Monday, August 13, 2012

Oh, dear. This is embarassing.

I've discovered something frightful: I think I may have an inner academic. Like an inner child, but . . . no, really a lot like that. It is curious, gleeful, occasionally silly, very unfocused, and always finding something compelling. This is completely NOT something I'd have guessed about myself a year or two ago, but I think I found some joy in scientific literature.

I realized the existence of this inner academic when I was pursuing the work of James Sedell and others through the '80's and '90's, down the length and (narrowing) breadth of my beloved Willamette River and the changes it underwent through centuries of human activity. I hopped and meandered about the internet from place to place quite contentedly until I discovered I no longer had access to OSU's online Library of scholarly literature because I'm not technically a student anymore. I need access to follow the trail of scientific writings to expand a budding train of thought and curiosity about the Willamette's historical floodplain, and I can't. I just about stamped my foot in indignation. I want it NOW.

I'll hold my breath until I have it, just see if I don't. 
 
My, what grad school has done to me!

On an unrelated note, I've changed jobs. I have gone from Outdoorsy Badassery to Cubeville. Not that I'm complaining. The Outdoorsy Badassery was naturally badass, and, well, outdoors, but it was only ever supposed to be a short-term gig. It was hourly labor, and scheduled to end in December at the latest, and that was a constant worry. Currently, however, I'm scheduled to work full time, in perpetuity (assuming I do my job and don't relieve myself on someone's desk or whatever), with benefits like health insurance and a retirement plan thrown in for kicks. Also, the current job is still focused on doing good work I can be proud of, and that matters.

Given the often litigious and confidential nature of my new work, I won't be discussing it here much, but there's still plenty to talk about. One book I highly recommend to everybody I talk books with is Bob Harris' memoir Prisoner of Trebekistan. In it, the self-deprecating (yet Jeapordy-winning) author relates how he concluded that a life dedicated to pursuit of knowledge is a life worth living, a state of being with a never ending, ever wondrous mission.
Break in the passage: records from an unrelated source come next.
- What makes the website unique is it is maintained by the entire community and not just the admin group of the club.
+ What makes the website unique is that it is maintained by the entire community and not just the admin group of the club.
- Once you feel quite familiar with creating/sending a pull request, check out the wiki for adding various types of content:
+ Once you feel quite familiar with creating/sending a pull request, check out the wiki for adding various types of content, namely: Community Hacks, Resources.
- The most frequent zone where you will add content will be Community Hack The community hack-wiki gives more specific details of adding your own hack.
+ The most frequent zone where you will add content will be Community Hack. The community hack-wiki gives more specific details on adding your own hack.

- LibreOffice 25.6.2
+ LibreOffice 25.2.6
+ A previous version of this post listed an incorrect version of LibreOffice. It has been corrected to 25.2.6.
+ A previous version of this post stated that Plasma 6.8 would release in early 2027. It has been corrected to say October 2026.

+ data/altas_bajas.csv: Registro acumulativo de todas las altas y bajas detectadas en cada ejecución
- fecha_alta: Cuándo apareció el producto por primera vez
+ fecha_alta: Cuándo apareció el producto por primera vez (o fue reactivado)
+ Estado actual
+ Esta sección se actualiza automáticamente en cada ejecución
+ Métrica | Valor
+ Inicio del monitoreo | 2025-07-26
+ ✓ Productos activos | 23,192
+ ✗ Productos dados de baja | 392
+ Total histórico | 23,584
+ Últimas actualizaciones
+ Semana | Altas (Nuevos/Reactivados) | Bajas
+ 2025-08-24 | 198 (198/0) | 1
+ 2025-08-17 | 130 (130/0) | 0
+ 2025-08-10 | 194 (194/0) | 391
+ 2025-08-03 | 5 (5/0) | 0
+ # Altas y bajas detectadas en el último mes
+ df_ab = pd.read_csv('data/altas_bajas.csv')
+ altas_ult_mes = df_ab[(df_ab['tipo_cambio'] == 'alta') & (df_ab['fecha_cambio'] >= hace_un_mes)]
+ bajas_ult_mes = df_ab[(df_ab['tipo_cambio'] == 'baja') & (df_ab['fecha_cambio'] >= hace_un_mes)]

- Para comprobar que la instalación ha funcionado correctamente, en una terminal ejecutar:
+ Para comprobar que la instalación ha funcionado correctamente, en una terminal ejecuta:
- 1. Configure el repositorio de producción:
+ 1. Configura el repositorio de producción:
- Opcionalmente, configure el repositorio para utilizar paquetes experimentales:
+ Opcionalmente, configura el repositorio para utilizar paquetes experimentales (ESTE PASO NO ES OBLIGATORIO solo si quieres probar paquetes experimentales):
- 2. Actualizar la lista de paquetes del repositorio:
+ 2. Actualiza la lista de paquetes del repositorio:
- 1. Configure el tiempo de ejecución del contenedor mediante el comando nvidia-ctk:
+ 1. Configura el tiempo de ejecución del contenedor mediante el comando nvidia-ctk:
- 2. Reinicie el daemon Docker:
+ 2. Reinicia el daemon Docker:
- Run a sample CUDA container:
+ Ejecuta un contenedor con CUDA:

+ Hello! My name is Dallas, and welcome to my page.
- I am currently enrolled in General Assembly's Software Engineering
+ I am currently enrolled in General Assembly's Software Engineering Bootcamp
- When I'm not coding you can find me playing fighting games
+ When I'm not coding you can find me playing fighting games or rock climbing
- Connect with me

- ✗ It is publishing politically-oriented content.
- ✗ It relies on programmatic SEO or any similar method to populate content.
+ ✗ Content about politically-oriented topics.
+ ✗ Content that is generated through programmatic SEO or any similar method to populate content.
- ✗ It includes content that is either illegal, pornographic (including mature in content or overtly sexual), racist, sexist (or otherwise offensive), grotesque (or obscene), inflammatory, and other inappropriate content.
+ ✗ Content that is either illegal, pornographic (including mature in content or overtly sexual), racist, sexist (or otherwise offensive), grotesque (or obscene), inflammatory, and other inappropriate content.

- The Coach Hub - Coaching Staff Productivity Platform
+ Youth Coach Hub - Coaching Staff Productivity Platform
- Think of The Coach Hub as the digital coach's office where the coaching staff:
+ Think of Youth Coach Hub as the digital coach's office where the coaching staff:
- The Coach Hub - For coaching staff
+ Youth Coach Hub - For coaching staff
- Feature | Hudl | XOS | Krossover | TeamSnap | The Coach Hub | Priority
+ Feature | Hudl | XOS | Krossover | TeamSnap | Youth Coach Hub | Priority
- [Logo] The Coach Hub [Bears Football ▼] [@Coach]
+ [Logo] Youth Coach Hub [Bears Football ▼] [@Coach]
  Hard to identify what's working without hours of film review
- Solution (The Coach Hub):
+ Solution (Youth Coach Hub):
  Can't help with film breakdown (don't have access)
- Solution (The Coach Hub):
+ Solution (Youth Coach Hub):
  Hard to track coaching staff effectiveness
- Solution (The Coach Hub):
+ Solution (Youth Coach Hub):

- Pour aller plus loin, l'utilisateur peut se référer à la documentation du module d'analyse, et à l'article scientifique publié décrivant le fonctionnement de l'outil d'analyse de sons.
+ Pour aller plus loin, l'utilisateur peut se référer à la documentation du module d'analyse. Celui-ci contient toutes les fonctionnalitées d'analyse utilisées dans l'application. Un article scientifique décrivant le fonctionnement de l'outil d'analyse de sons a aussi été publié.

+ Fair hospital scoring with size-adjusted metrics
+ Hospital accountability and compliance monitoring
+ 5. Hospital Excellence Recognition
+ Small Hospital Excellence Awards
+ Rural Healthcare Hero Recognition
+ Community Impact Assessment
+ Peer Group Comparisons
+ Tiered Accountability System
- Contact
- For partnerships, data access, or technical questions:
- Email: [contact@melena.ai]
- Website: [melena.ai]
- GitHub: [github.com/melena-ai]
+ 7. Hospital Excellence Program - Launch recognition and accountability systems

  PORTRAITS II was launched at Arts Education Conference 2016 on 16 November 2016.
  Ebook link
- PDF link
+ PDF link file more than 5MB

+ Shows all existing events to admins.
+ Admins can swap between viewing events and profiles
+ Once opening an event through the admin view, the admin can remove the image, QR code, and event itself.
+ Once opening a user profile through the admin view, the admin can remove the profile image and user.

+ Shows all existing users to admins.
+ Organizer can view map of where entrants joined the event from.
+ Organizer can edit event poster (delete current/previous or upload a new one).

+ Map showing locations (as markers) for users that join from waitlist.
Now, the guy does his best to make the world a better place on the side, too, which I also admire and try to emulate in my own way, but I bring it up to point out that the tiny scholar jumping up and down and holding his breath in the back of my head won't ever really leave me alone anymore. 

It seems I have little choice but to pursue more higher education. Nothing else will placate the tyrannical bookworm in me. The units I earned in pursuit of my Graduate Certificate in Fisheries Management from OSU will transfer just fine, and get me 1/3 of the way to a Masters in Natural Resources from the same institution. Even if I only take a single class at a time (which may be necessary since I'm no longer Un/der-employed and have to spend 2 hours on the road daily just to GET TO & FROM CUBEVILLE) I'll be constantly introduced to new concepts and ideas that'll spark my interest. Thus, you can expect to read my thoughts, magically converted to legible pixels for your entertainment and edification, on every class I take, whether it be EcoFeminism (an actual course option, though relax, Dad, it's not one I'm sure I'm Hippy enough to take) or Water Resource Conflict Resolution. I'll most likely be starting Winter term, not Fall, but I'll have Library access again!

Maybe that'll make the little mortarboard-wearing motherf*cker shut up, for a short time, at least. 
 
 
 
Quote of the day:
 
“A book is made from a tree. It is an assemblage of flat, flexible parts (still called "leaves") imprinted with dark pigmented squiggles. One glance at it and you hear the voice of another person, perhaps someone dead for thousands of years. Across the millennia, the author is speaking, clearly and silently, inside your head, directly to you. Writing is perhaps the greatest of human inventions, binding together people, citizens of distant epochs, who never knew one another. Books break the shackles of time, proof that humans can work magic.”